Crítica | Meu Pai
Logo, logo, Anthony não vai mais lembrar quem é. Nem seu nome, nem seu endereço, muito menos sua família, ou a história da própria vida. Meu Pai é a adaptação da peça homônima que nos convida à verdade: a pior dor, vem a conta-gotas. Perder o pai, aos poucos, dia após dia, acaba com sua filha Anne, que precisa viver sua vida (mulher casada e prestes a viajar a trabalho) numa Londres ensolarada, que convida ao progresso, a ser feliz. Sem enxergar o pai como âncora, Anne faz o seu melhor, contrata cuidadoras, mas às vezes chora na cozinha, na cama com seu marido que não aguenta mais ser “vítima” dos problemas de demência do velho sogro. Todo dia, um absurdo diferente, “roubaram meu relógio”, grita o idoso. “Eu quero minha mãe.”, “Quem é essa mulher?”, e enquanto isso, Anthony definha a olho nu. Um bebê de oitenta anos.
Mas Anthony não quer ser um problema para ninguém, não admite ser vítima do próprio transtorno. Entre as várias possibilidades de interpretação, Meu Pai explora o caminho para o fim numa contagem regressiva hipnótica, graças também à sua ótima e discreta edição.

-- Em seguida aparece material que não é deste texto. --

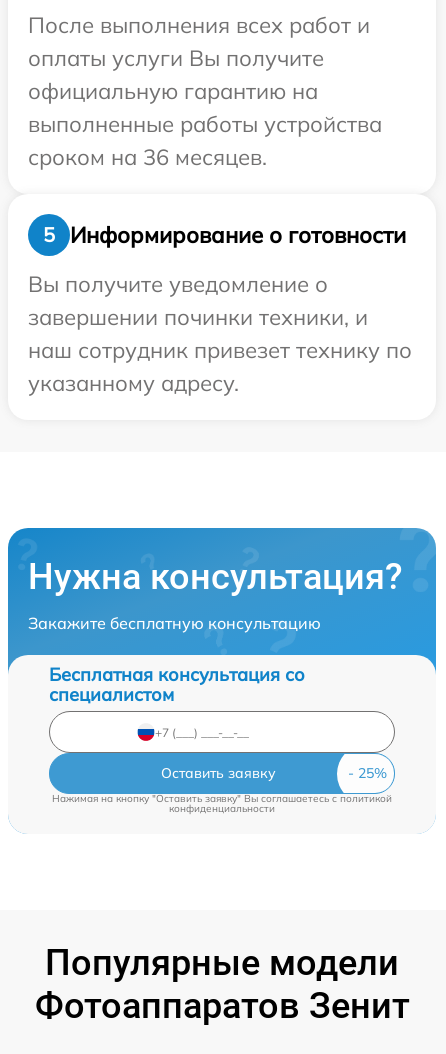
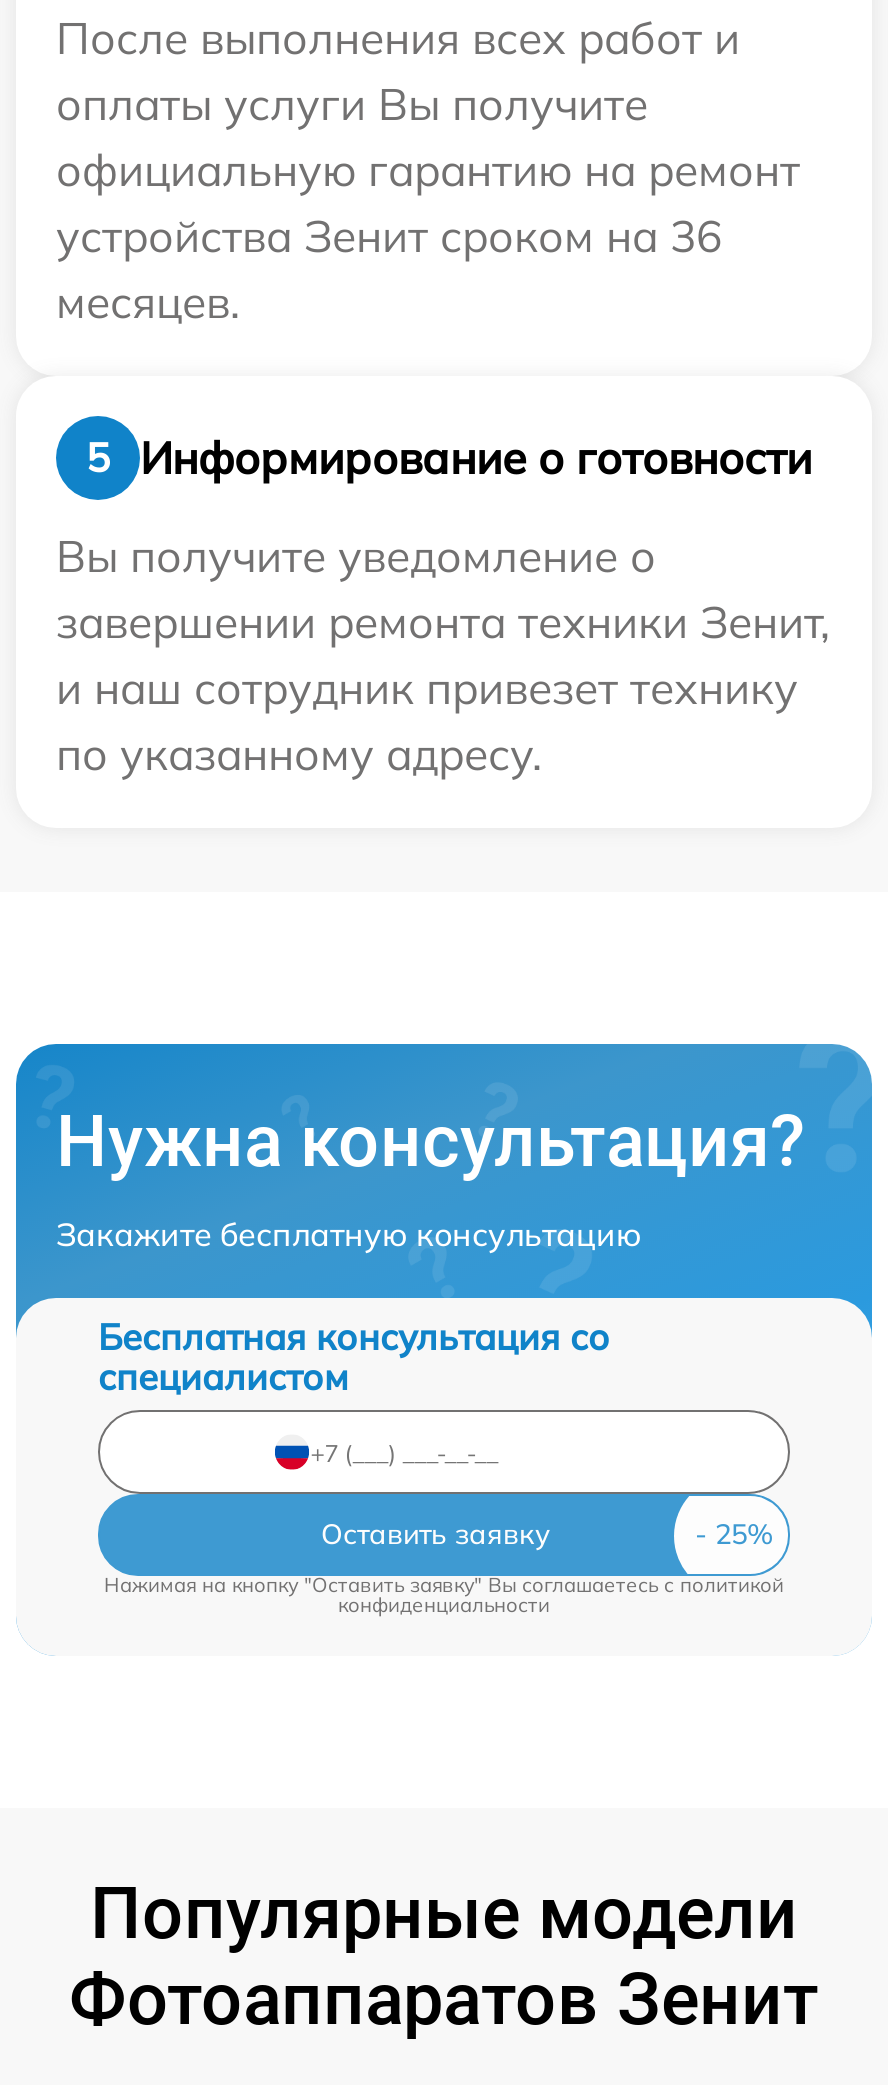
[28,77,382,171] официальную гарантию на | выполненные работы устройства | сроком на 36 месяцев. -> [56,142,800,330] официальную гарантию на ремонт | устройства Зенит сроком на 36 | месяцев.
[28,303,412,397] завершении починки техники, и | наш сотрудник привезет технику по | указанному адресу. -> [56,594,830,782] завершении ремонта техники Зенит, | и наш сотрудник привезет технику | по указанному адресу.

A questão, portanto, é clara desde o início, e nosso subconsciente percebe isso desde os primeiros cinco minutos do filme: até que ponto vale a pena tornar menos doloridos os nossos dias, e achar caminhos para isso, já que o pesar não é uma escolha para uma situação familiar tão difícil, como essa? Se enganar é uma boa opção, ou seria melhor aceitar o desafio, e se preparar, ao invés de fugir, ou pior: fingir que tudo irá melhorar? Anthony só vai piorar, mas Anne mente a si mesma, chegando a ponto de imaginar a morte do patriarca, até que chega uma hora que a demência do pai não tem mais volta, e é preciso ser adulto em relação a vida. Seja lá o que isso signifique.
É de Florian Zeller a peça original, e o filme de 2020 também, sendo que grande parte do sucesso indiscutível de Meu Pai deve-se ao fato de Zeller não transformar seu filme, em teatro filmado – como é o caso de A Voz Suprema do Blues, infelizmente. Produto cinematográfico de altíssimo nível, Meu Pai torna-se graças a astúcia de Zeller um legítimo representante do cinema francês (europeu, mas especialmente francês) falado em inglês, aprofundando o drama humano sem exageros, orgulhosamente elegante em cada plano, mas repleto de pequenos grandes momentos pontuais, coerentes a trama como um todo. Mas o clímax do show são dois titãs em cena: um monstro sagrado de Hollywood, e uma rainha em ascensão. Anthony Hopkins faz, aqui, apenas a atuação da sua carreira, e Olivia Colman volta a interpretar uma mulher simples, bem longe do luxo monarca, com absoluto brilhantismo. De se rasgar elogios, e não apenas lágrimas e espanto, para suas atuações que contribuem, e muito, para tornar a obra uma experiência devastadora.